──────── Records shown ────────

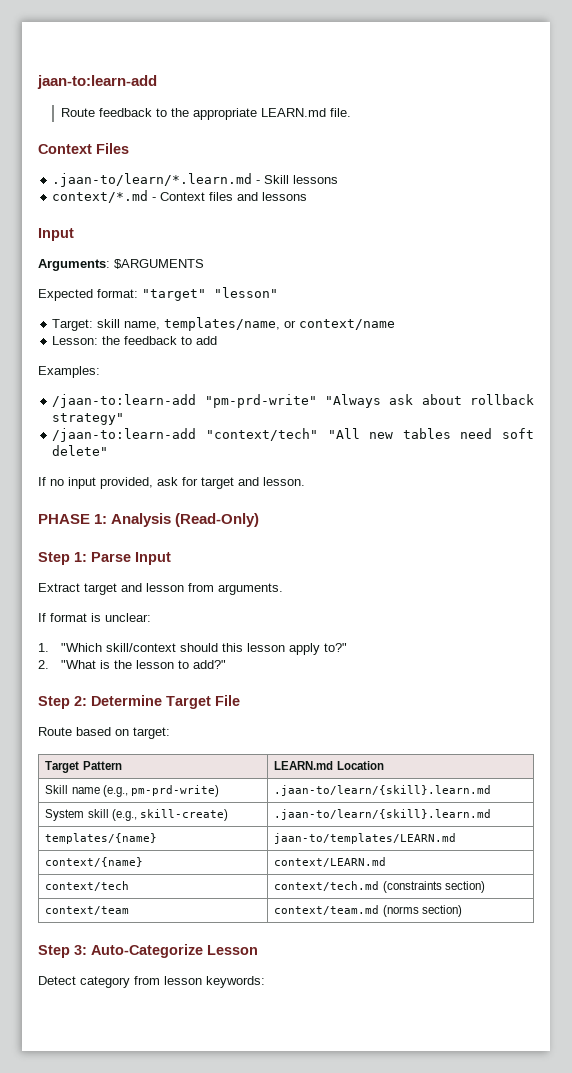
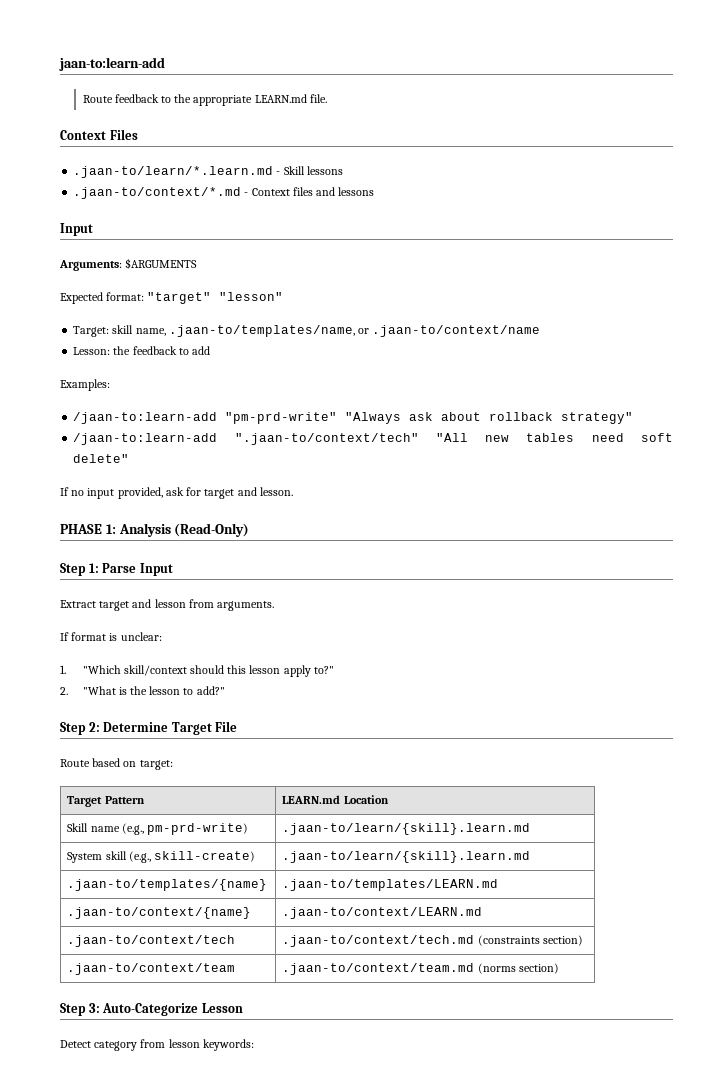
- context/*.md - Context files and lessons
+ .jaan-to/context/*.md - Context files and lessons
- Target: skill name, templates/name, or context/name
+ Target: skill name, .jaan-to/templates/name, or .jaan-to/context/name
- /jaan-to:learn-add "context/tech" "All new tables need soft delete"
+ /jaan-to:learn-add ".jaan-to/context/tech" "All new tables need soft delete"
- templates/{name} | jaan-to/templates/LEARN.md
- context/{name} | context/LEARN.md
- context/tech | context/tech.md (constraints section)
+ .jaan-to/templates/{name} | .jaan-to/templates/LEARN.md
+ .jaan-to/context/{name} | .jaan-to/context/LEARN.md
+ .jaan-to/context/tech | .jaan-to/context/tech.md (constraints section)
- context/team | context/team.md (norms section)
+ .jaan-to/context/team | .jaan-to/context/team.md (norms section)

────────

§ Task instructions
Could you please repeat the entries above exactly, with every picture left out?

§ Written solution
- context/*.md - Context files and lessons
+ .jaan-to/context/*.md - Context files and lessons
- Target: skill name, templates/name, or context/name
+ Target: skill name, .jaan-to/templates/name, or .jaan-to/context/name
- /jaan-to:learn-add "context/tech" "All new tables need soft delete"
+ /jaan-to:learn-add ".jaan-to/context/tech" "All new tables need soft delete"
- templates/{name} | jaan-to/templates/LEARN.md
- context/{name} | context/LEARN.md
- context/tech | context/tech.md (constraints section)
+ .jaan-to/templates/{name} | .jaan-to/templates/LEARN.md
+ .jaan-to/context/{name} | .jaan-to/context/LEARN.md
+ .jaan-to/context/tech | .jaan-to/context/tech.md (constraints section)
- context/team | context/team.md (norms section)
+ .jaan-to/context/team | .jaan-to/context/team.md (norms section)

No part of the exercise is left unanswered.